Record set:
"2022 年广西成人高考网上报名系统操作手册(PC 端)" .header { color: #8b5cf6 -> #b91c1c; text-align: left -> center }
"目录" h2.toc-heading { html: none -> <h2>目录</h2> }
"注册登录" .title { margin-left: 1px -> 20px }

---

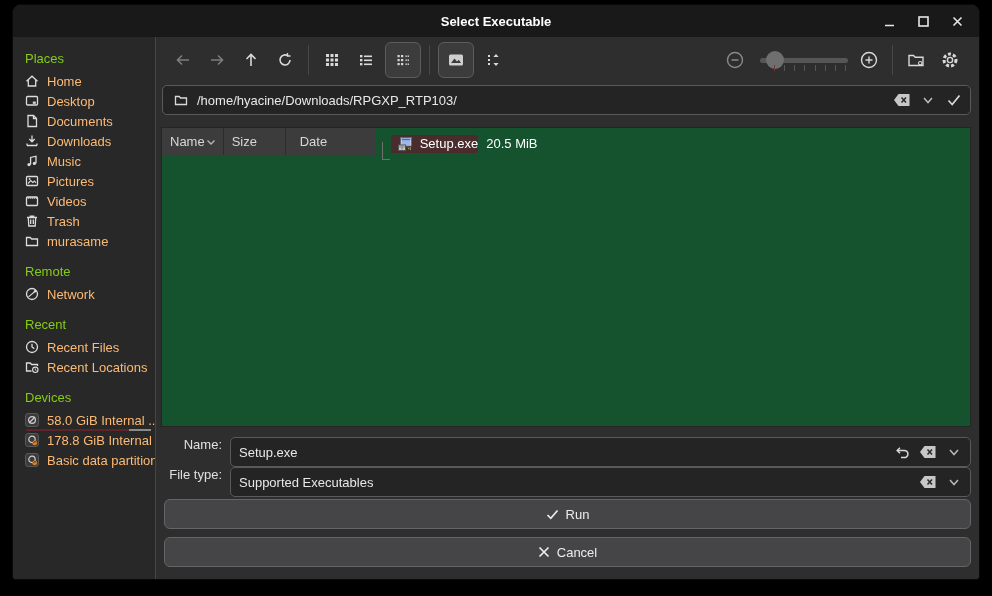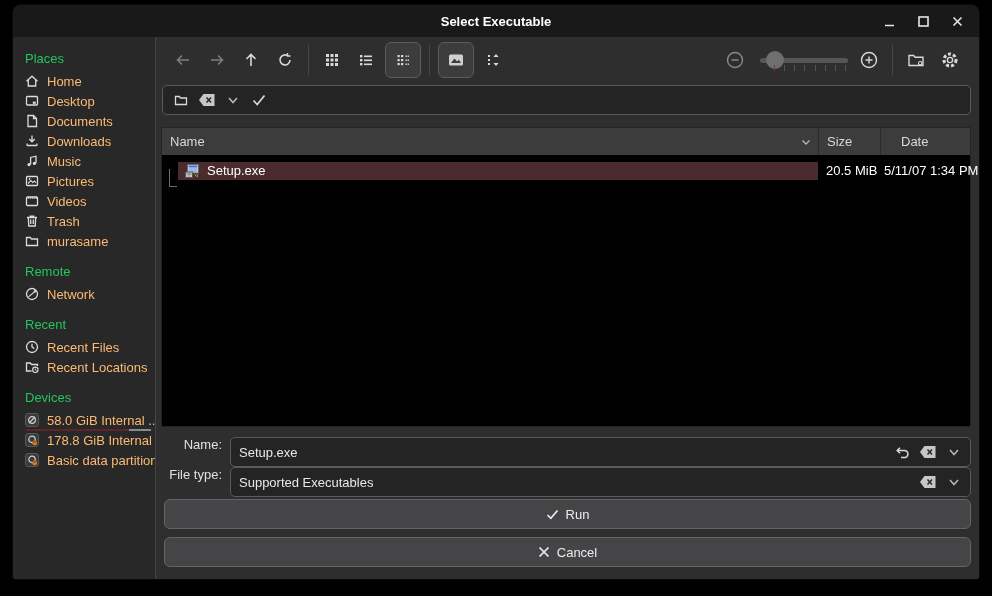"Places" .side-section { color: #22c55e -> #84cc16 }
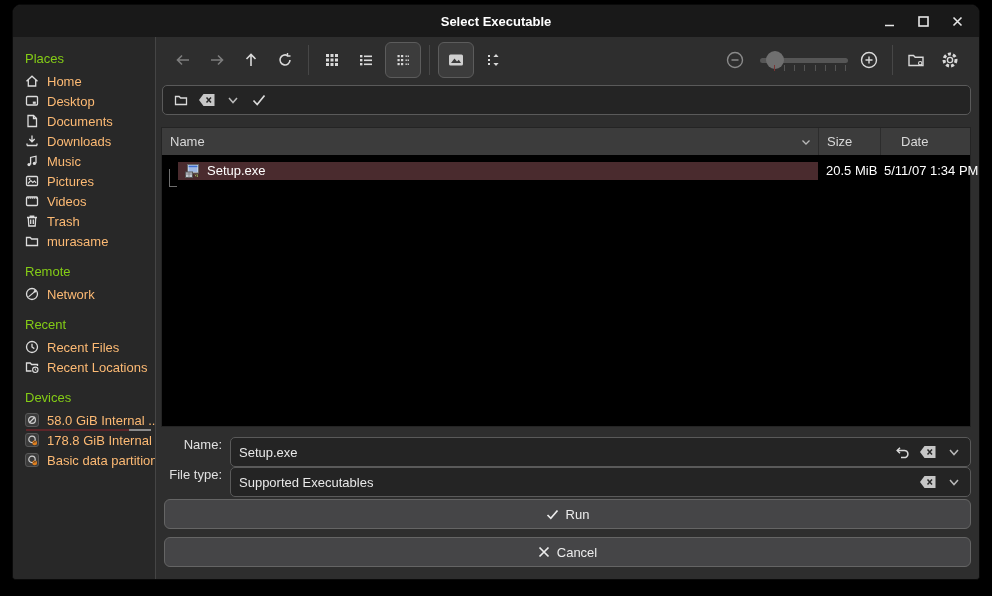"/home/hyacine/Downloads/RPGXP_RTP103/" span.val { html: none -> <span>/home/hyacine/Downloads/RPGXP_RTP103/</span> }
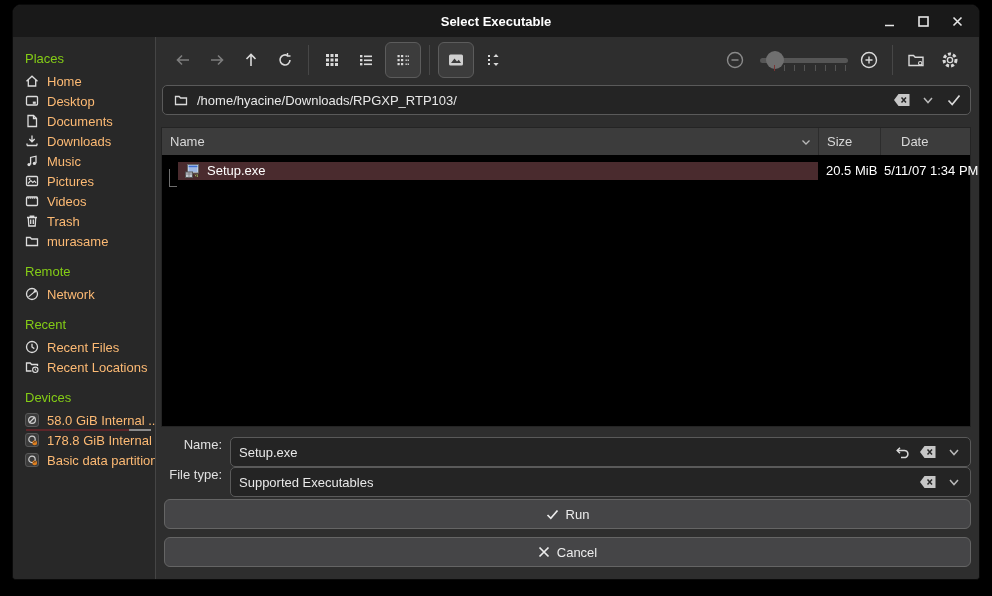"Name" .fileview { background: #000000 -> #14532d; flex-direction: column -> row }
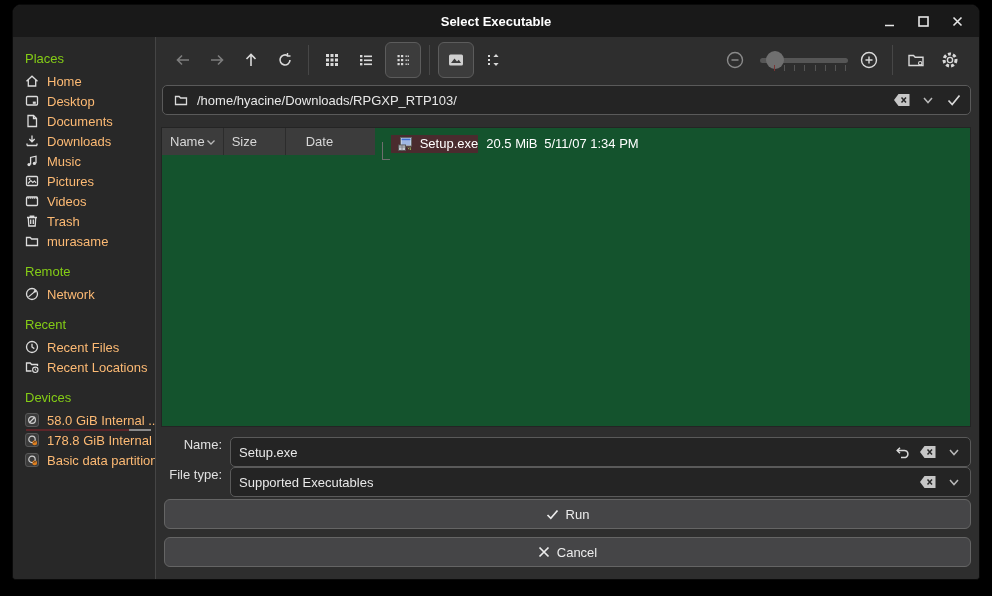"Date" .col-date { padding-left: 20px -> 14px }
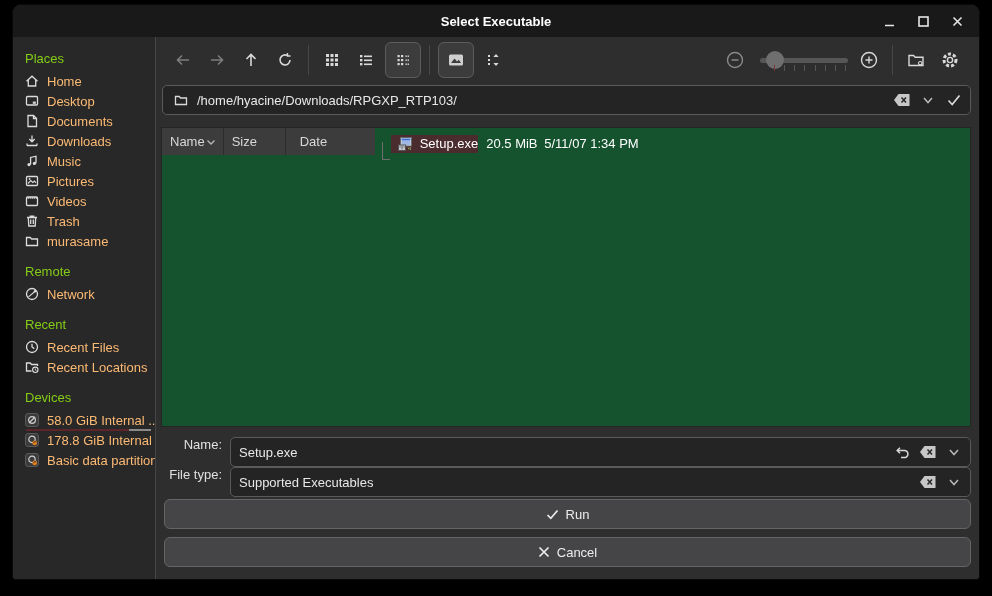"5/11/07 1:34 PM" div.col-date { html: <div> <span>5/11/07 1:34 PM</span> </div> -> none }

What the task requires: The lines above from the one with "color: #8b5cf6 ->" through the one with "margin-left: 1px ->" are to be duplicated exactly, ends included, with nothing added.

Solution for this task:
"2022 年广西成人高考网上报名系统操作手册(PC 端)" .header { color: #8b5cf6 -> #b91c1c; text-align: left -> center }
"目录" h2.toc-heading { html: none -> <h2>目录</h2> }
"注册登录" .title { margin-left: 1px -> 20px }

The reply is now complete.